El Municipio de Guayaquil ha expresado su firme oposición a la propuesta del Gobierno central de reformar los estatutos de la Autoridad Aeroportuaria de Guayaquil. Esta medida, que permitiría al Ejecutivo tener una participación directa en el directorio del organismo que administra el aeropuerto, ha generado un intenso debate en la ciudad. La vicealcaldesa Tatiana Coronel y otros funcionarios municipales han defendido la gestión actual del aeropuerto, argumentando que cualquier cambio podría perjudicar un modelo que ha demostrado ser eficiente durante más de dos décadas.
Durante una reciente sesión del Concejo Cantonal, las autoridades municipales cuestionaron la necesidad de modificar un sistema que, según ellos, ha funcionado adecuadamente.
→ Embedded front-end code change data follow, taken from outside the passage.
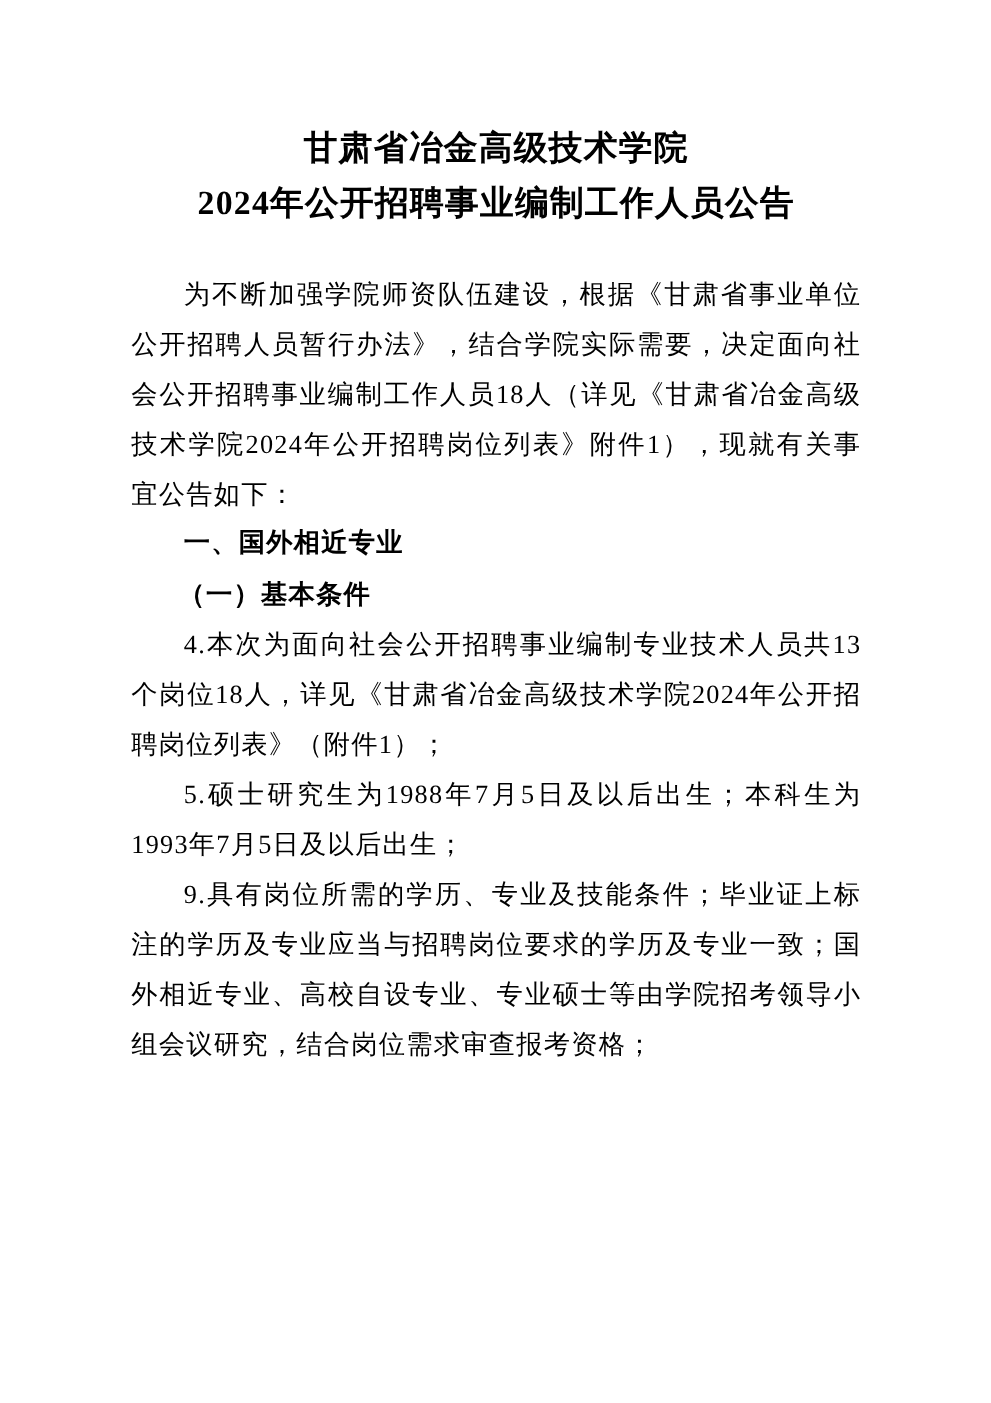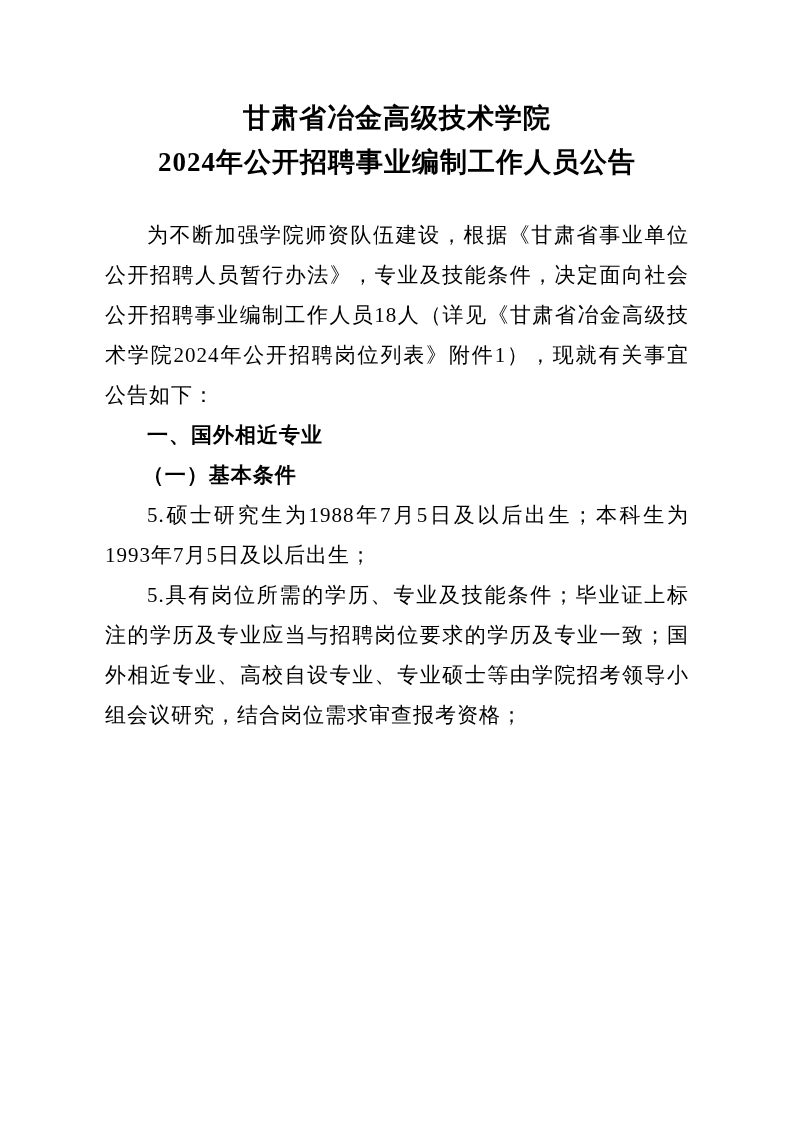--- a/index.html
+++ b/index.html
@@ -66,7 +66,7 @@
   <h1 class="doc-title">甘肃省冶金高级技术学院</h1>
   <h1 class="doc-title">2024年公开招聘事业编制工作人员公告</h1>
 
-  <p class="body-par intro-gap">为不断加强学院师资队伍建设，根据《甘肃省事业单位公开招聘人员暂行办法》，专业及技能条件，决定面向社会公开招聘事业编制工作人员18人（详见《甘肃省冶金高级技术学院2024年公开招聘岗位列表》附件1），现就有关事宜公告如下：</p>
+  <p class="body-par intro-gap">为不断加强学院师资队伍建设，根据《甘肃省事业单位公开招聘人员暂行办法》，结合学院实际需要，决定面向社会公开招聘事业编制工作人员18人（详见《甘肃省冶金高级技术学院2024年公开招聘岗位列表》附件1），现就有关事宜公告如下：</p>
 
   <h2 class="section-heading">一、国外相近专业</h2>
 

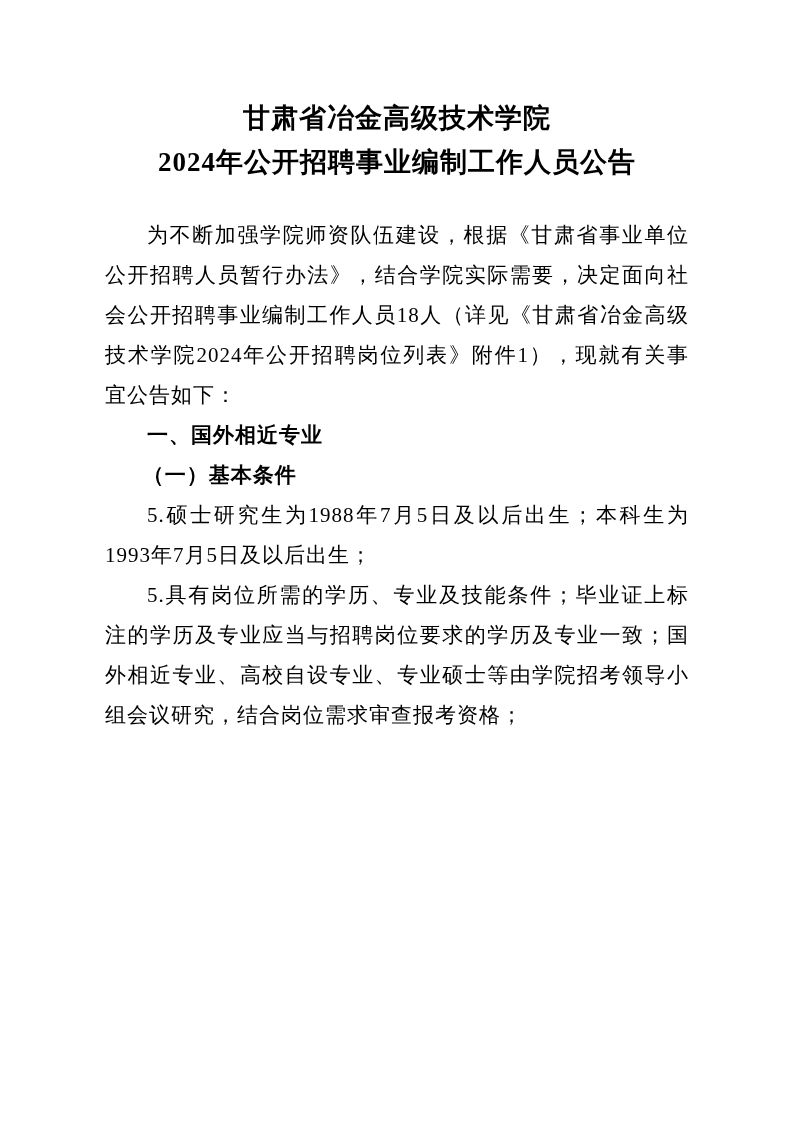--- a/index.html
+++ b/index.html
@@ -72,6 +72,7 @@
 
   <h3 class="subsection-heading">（一）基本条件</h3>
 
+  <p class="body-par">4.本次为面向社会公开招聘事业编制专业技术人员共13个岗位18人，详见《甘肃省冶金高级技术学院2024年公开招聘岗位列表》（附件1）；</p>
   <p class="body-par">5.硕士研究生为1988年7月5日及以后出生；本科生为1993年7月5日及以后出生；</p>
   <p class="body-par">5.具有岗位所需的学历、专业及技能条件；毕业证上标注的学历及专业应当与招聘岗位要求的学历及专业一致；国外相近专业、高校自设专业、专业硕士等由学院招考领导小组会议研究，结合岗位需求审查报考资格；</p>
 </div>

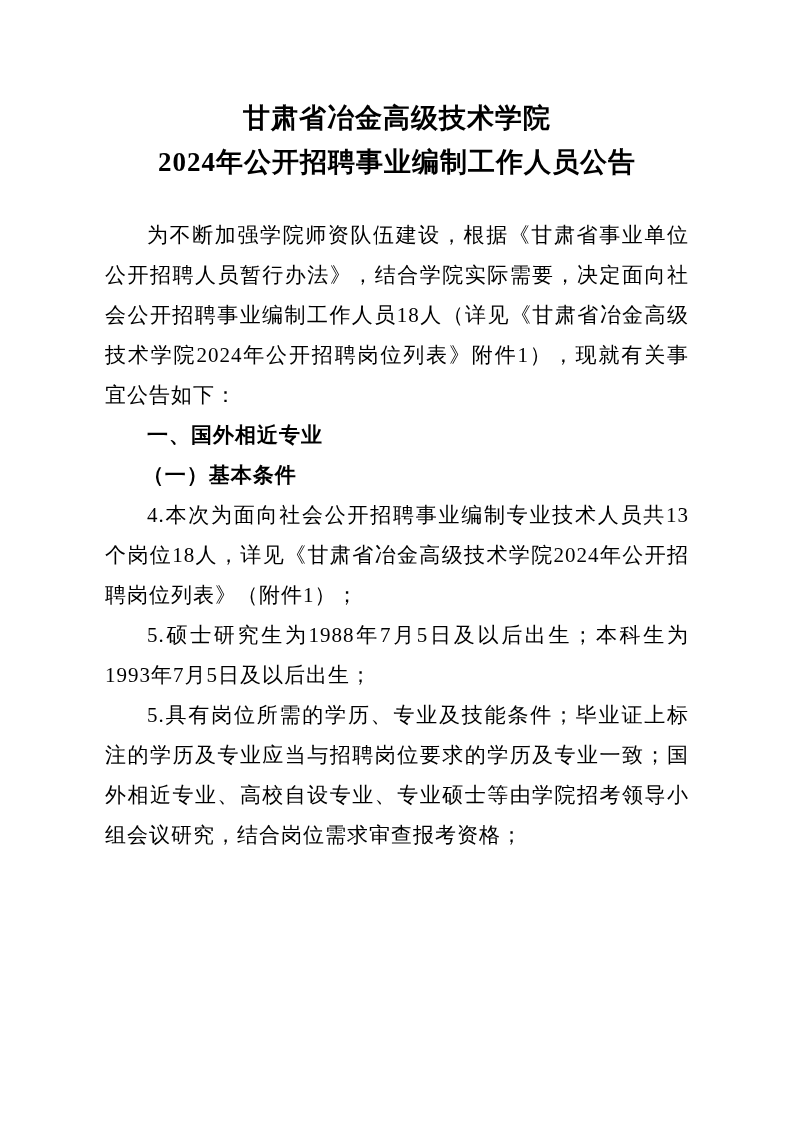--- a/index.html
+++ b/index.html
@@ -74,7 +74,7 @@
 
   <p class="body-par">4.本次为面向社会公开招聘事业编制专业技术人员共13个岗位18人，详见《甘肃省冶金高级技术学院2024年公开招聘岗位列表》（附件1）；</p>
   <p class="body-par">5.硕士研究生为1988年7月5日及以后出生；本科生为1993年7月5日及以后出生；</p>
-  <p class="body-par">5.具有岗位所需的学历、专业及技能条件；毕业证上标注的学历及专业应当与招聘岗位要求的学历及专业一致；国外相近专业、高校自设专业、专业硕士等由学院招考领导小组会议研究，结合岗位需求审查报考资格；</p>
+  <p class="body-par">9.具有岗位所需的学历、专业及技能条件；毕业证上标注的学历及专业应当与招聘岗位要求的学历及专业一致；国外相近专业、高校自设专业、专业硕士等由学院招考领导小组会议研究，结合岗位需求审查报考资格；</p>
 </div>
 
 </body></html>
Coronel enfatizó que «si algo funciona bien, lo responsable es fortalecerlo, no quitarlo». Esta declaración resuena con la preocupación de muchos guayaquileños que ven en el aeropuerto no solo un medio de transporte, sino también un motor económico vital para la región.
### La Propuesta del Gobierno y sus Implicaciones
El Ministerio de Infraestructura y Transporte ha solicitado formalmente al Municipio que se reformen los estatutos de la Autoridad Aeroportuaria, lo que implicaría que el directorio del organismo estaría compuesto por representantes del Municipio y del Gobierno central en partes iguales. Además, el presidente del directorio sería designado por el Ejecutivo, lo que le otorgaría un voto dirimente en caso de empate.
Esta propuesta ha sido recibida con escepticismo por parte de las autoridades locales. La alcaldesa subrogante, Tatiana Coronel, ha señalado que la intervención del Gobierno podría llevar a un manejo ineficiente del aeropuerto y de los fondos que este genera. «El aeropuerto genera USD 30 millones anuales que son de los guayaquileños y además tiene un fideicomiso de USD 400 millones», afirmó, subrayando la importancia económica de la terminal aérea para la ciudad.
El procurador síndico municipal, Francisco Mendoza, también ha expresado su preocupación, indicando que el Municipio ya ha respondido al ministerio solicitando una aclaración sobre los fundamentos jurídicos de su petición. Mendoza argumenta que no existe un marco legal que justifique la intervención del Gobierno en la gestión del aeropuerto, lo que pone en duda la legitimidad de la solicitud.
### Impacto Económico y Autonomía Municipal
La gestión del aeropuerto de Guayaquil ha sido delegada al Municipio desde el año 2000, cuando se emitió un decreto ejecutivo que creó la Autoridad Aeroportuaria de Guayaquil. Desde entonces, la operación del aeropuerto ha sido concesionada a la empresa Tagsa, un contrato que se mantiene vigente hasta 2031. Esta delegación ha permitido que el Municipio administre de manera autónoma los recursos y las operaciones del aeropuerto, lo que ha contribuido a su desarrollo y eficiencia.
Sin embargo, Mendoza ha señalado que desde noviembre de 2025, el Ministerio ha comenzado a intervenir de manera progresiva en la gestión del aeropuerto, lo que ha generado tensiones entre ambas entidades. Según él, el ministerio ha tomado decisiones que podrían considerarse ilegítimas, como la suspensión de las reuniones del directorio de la Autoridad Aeroportuaria y la paralización de la ejecución presupuestaria.
La preocupación por la autonomía del Municipio es un tema recurrente en este debate. Las autoridades locales argumentan que cualquier intento de control por parte del Gobierno central no solo afectaría la administración del aeropuerto, sino que también podría tener repercusiones negativas en la economía local. La gestión eficiente del aeropuerto ha sido clave para atraer inversiones y fomentar el turismo, lo que a su vez ha beneficiado a otros sectores de la economía guayaquileña.
En este contexto, la defensa de la gestión municipal del aeropuerto se convierte en un tema crucial para los guayaquileños. La comunidad está atenta a cómo se desarrollará esta controversia y qué decisiones se tomarán en el futuro. La capacidad del Municipio para mantener el control sobre el aeropuerto y asegurar su funcionamiento eficiente será fundamental para el desarrollo económico de Guayaquil en los próximos años.